Theme 1 High-risk person definition and expectations

Several public health recommendations were formulated to protect individuals at high risk of severe infection from COVID-19. Users were challenged in understanding this definition and its practical implications. Who is a person at high risk? What was expected from those that fell into this category? How did this category shift over time? Most key informants cited age, 65 years and older, and those with chronic conditions such as hypertension and diabetes, as the intended high-risk groups. Others were more than irritated by the high-risk label as revealed below:

I heard from BAG that auto-immune disease is a high-risk factor and was scared to death. I feared that both my husband and I (who have the same condition) were in mortal danger. I was constantly in fear that the kids would bring the virus home. Eventually auto-immune treatment was adapted for COVID patients-giving us the necessary encouragement. I was angry that – even though many factors were considered high risk-nothing was done to ensure the safety of these people. The only focus was on old people and not on me or us?” [Key Informant 17]

My husband and I are both slightly overweight - so-called “high risk”. Should we stop caring for our kids during the pandemic?” [Key Informant 15]

Day-care (KITA) workers do not disclose their status if they are at high risk. So, we took the kid out of KITA during the first wave – and that was our way of coping with the fear.” [Key Informant 14]

I do think that the state has acted reasonably. I feel perhaps more could have been done, especially for people in high-risk situations.” [Key Informant 11]

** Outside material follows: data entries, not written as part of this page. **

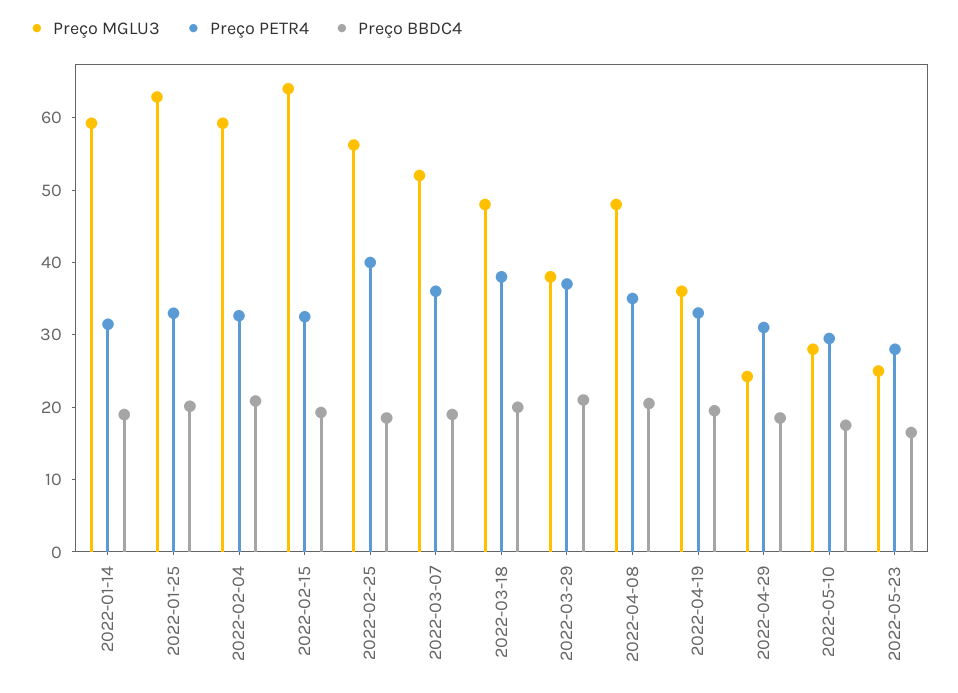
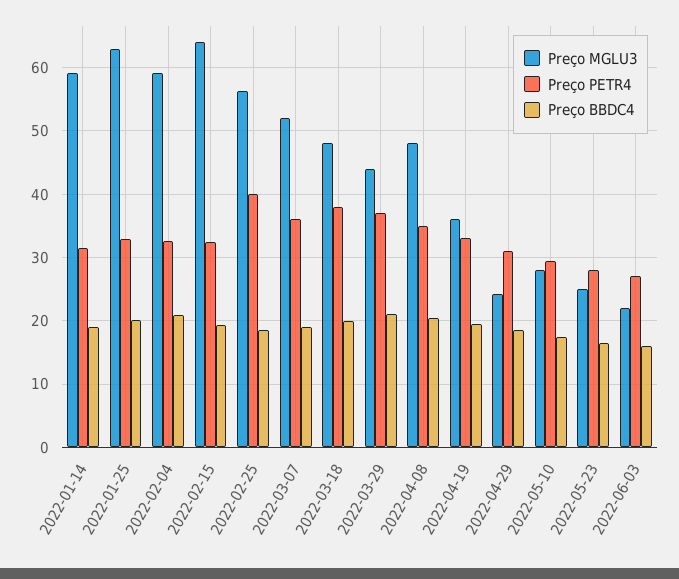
Preço MGLU3, 2022-03-29: 38 -> 44
Preço MGLU3, 2022-06-03: none -> 22
Preço PETR4, 2022-06-03: none -> 27
Preço BBDC4, 2022-06-03: none -> 16

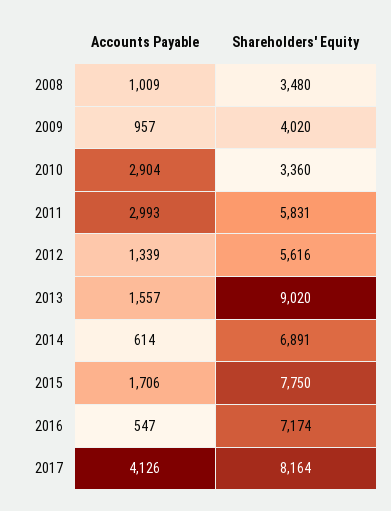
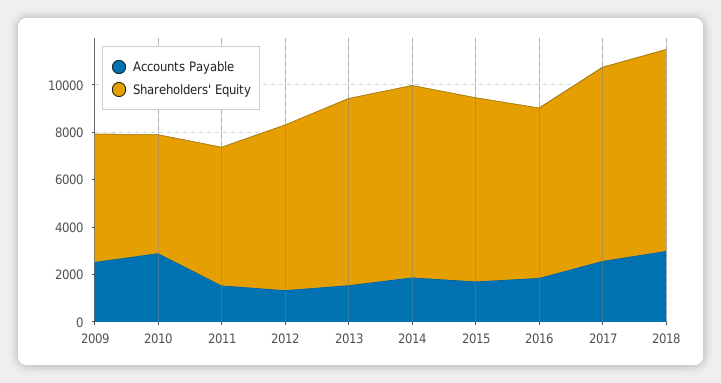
Accounts Payable, 2008: 1009 -> none
Shareholders' Equity, 2008: 3480 -> none
Accounts Payable, 2009: 957 -> 2500
Shareholders' Equity, 2009: 4020 -> 5500
Shareholders' Equity, 2010: 3360 -> 5000
Accounts Payable, 2011: 2993 -> 1500
Shareholders' Equity, 2012: 5616 -> 7000
Shareholders' Equity, 2013: 9020 -> 8000
Accounts Payable, 2014: 614 -> 2000
Shareholders' Equity, 2014: 6891 -> 8000
Accounts Payable, 2016: 547 -> 2000
Accounts Payable, 2017: 4126 -> 2500
Accounts Payable, 2018: none -> 3000
Shareholders' Equity, 2018: none -> 8500

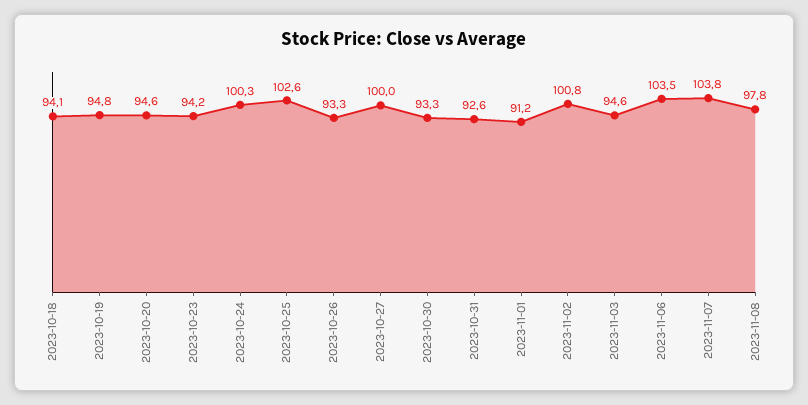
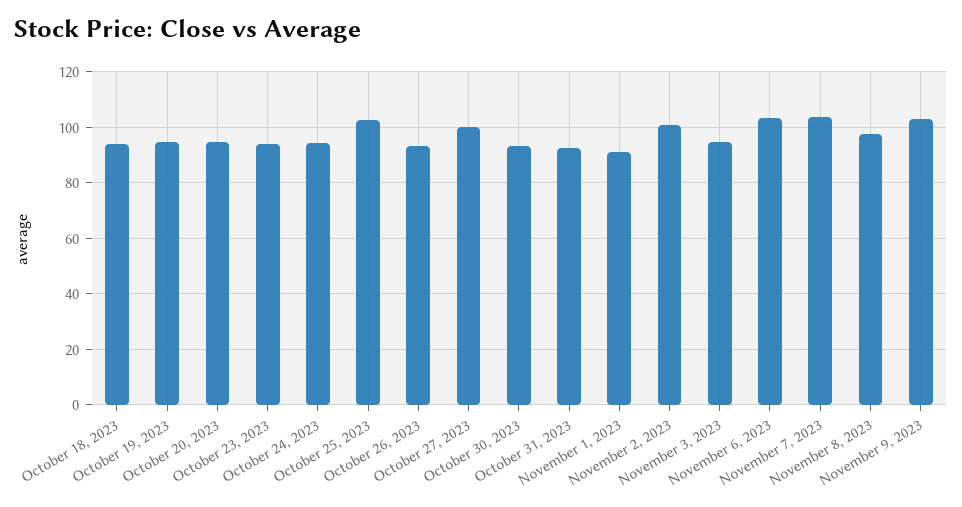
2023-10-24: 100.3 -> 95
November 9, 2023: none -> 102.5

The family construct, grandparents, meaning, and roles

Intergenerational responsibility is still embedded in society. Many families in Switzerland rely on grandparent support in childcare. The public health recommendations had substantial implications on families. It was a difficult task to balance family constructs with protecting family members in a situation of evolving information. There is a link between the high-risk definition as discussed earlier and the role of grandparents, most of whom automatically fell into the over 65 age group.With social distancing and closure of many public spaces, the role of the family became even more pronounced. The advent of the COVID-19 vaccines brought hope as grandparents were vaccinated and could resume their roles in the family.

My parents have not regularly, but still relatively often looked after the children, which we actually then stopped with the outbreak of the pandemic. My parents are both over 70, and the whole information situation made it difficult, because there was a very long discussion about the role of children in spreading the disease. We certainly were rather cautious to protect our parents. And only then, over time, did we occasionally allow them to look after the children wearing masks. And now they have both been vaccinated twice.” [Key Informant 14]

People were pretty careful not to associate with people whose children didn't go to school together. That was a big issue. Also, we kept seeing the grandparents through the windows, but we didn't visit them anymore.” [Key Informant 1]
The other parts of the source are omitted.